__Required action__. Your output should be the entries below, from the first line up to and including the line with "[388,111,447,124] Employer ->", reproduced exactly and with no other lines.

Record extracts START

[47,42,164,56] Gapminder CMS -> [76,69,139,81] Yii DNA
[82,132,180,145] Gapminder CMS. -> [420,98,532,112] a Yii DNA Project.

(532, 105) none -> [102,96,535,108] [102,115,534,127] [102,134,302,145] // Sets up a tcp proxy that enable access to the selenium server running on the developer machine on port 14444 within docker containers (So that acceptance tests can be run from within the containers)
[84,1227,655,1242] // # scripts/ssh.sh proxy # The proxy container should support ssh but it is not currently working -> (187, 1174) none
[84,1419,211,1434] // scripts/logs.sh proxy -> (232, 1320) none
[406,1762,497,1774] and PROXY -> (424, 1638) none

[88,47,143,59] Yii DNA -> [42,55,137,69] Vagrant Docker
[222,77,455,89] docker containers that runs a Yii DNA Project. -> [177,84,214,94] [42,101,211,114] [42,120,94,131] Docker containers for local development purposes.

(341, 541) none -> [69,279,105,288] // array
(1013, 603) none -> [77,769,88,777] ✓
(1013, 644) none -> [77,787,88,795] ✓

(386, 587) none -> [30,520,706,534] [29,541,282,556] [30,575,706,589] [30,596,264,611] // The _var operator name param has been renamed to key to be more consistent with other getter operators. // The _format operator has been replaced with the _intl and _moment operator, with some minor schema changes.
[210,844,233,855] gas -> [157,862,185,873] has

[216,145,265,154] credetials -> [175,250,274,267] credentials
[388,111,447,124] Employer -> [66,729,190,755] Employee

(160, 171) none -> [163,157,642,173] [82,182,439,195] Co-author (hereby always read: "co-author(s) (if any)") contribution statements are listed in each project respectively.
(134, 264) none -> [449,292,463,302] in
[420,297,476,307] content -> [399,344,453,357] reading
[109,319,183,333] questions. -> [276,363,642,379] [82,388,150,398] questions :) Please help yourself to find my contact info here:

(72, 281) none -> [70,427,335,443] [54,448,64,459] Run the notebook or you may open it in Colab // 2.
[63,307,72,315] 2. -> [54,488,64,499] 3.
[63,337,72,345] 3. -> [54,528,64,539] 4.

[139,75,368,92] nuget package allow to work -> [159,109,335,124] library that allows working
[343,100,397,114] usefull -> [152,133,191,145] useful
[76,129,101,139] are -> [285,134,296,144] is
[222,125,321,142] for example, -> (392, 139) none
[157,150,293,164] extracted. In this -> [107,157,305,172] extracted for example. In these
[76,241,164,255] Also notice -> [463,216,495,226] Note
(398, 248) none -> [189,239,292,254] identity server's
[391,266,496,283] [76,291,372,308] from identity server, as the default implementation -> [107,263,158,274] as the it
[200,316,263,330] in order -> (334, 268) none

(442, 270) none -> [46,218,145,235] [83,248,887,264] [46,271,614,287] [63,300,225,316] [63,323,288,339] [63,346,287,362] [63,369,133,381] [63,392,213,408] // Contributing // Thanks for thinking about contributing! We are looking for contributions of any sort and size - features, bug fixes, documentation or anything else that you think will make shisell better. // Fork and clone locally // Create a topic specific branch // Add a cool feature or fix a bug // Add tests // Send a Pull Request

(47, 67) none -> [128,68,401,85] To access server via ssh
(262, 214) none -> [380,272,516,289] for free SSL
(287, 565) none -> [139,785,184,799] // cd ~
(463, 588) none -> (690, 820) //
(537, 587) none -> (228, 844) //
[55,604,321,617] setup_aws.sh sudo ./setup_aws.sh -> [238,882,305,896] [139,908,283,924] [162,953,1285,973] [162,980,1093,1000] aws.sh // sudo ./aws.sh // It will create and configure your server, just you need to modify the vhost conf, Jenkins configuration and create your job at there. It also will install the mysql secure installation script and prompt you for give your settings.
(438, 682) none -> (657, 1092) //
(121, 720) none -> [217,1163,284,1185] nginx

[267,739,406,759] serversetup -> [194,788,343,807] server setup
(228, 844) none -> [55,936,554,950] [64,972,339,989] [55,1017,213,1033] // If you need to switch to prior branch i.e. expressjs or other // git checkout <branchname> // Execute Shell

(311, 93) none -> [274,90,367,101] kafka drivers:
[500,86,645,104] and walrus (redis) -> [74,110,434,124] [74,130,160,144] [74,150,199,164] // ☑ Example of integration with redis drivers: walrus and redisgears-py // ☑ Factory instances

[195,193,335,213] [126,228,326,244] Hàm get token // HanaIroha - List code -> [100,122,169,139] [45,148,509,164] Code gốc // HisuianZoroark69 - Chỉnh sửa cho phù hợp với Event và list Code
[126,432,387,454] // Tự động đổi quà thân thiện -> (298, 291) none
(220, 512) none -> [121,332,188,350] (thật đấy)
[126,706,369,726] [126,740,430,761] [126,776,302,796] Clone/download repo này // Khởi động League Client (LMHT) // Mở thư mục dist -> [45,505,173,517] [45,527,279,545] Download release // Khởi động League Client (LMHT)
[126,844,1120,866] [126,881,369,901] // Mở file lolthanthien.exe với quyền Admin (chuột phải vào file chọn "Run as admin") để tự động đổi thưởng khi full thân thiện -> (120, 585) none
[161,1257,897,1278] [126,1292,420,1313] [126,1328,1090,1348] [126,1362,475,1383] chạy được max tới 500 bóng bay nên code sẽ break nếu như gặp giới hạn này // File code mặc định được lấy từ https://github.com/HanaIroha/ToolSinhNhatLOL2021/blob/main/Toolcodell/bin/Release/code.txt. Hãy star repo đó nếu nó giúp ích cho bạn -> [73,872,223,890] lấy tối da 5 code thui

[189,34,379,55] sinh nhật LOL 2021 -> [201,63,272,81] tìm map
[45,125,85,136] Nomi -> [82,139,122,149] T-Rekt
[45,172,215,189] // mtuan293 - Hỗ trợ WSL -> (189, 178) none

Record extracts END

__Response for this exercise__.
[47,42,164,56] Gapminder CMS -> [76,69,139,81] Yii DNA
[82,132,180,145] Gapminder CMS. -> [420,98,532,112] a Yii DNA Project.

(532, 105) none -> [102,96,535,108] [102,115,534,127] [102,134,302,145] // Sets up a tcp proxy that enable access to the selenium server running on the developer machine on port 14444 within docker containers (So that acceptance tests can be run from within the containers)
[84,1227,655,1242] // # scripts/ssh.sh proxy # The proxy container should support ssh but it is not currently working -> (187, 1174) none
[84,1419,211,1434] // scripts/logs.sh proxy -> (232, 1320) none
[406,1762,497,1774] and PROXY -> (424, 1638) none

[88,47,143,59] Yii DNA -> [42,55,137,69] Vagrant Docker
[222,77,455,89] docker containers that runs a Yii DNA Project. -> [177,84,214,94] [42,101,211,114] [42,120,94,131] Docker containers for local development purposes.

(341, 541) none -> [69,279,105,288] // array
(1013, 603) none -> [77,769,88,777] ✓
(1013, 644) none -> [77,787,88,795] ✓

(386, 587) none -> [30,520,706,534] [29,541,282,556] [30,575,706,589] [30,596,264,611] // The _var operator name param has been renamed to key to be more consistent with other getter operators. // The _format operator has been replaced with the _intl and _moment operator, with some minor schema changes.
[210,844,233,855] gas -> [157,862,185,873] has

[216,145,265,154] credetials -> [175,250,274,267] credentials
[388,111,447,124] Employer -> [66,729,190,755] Employee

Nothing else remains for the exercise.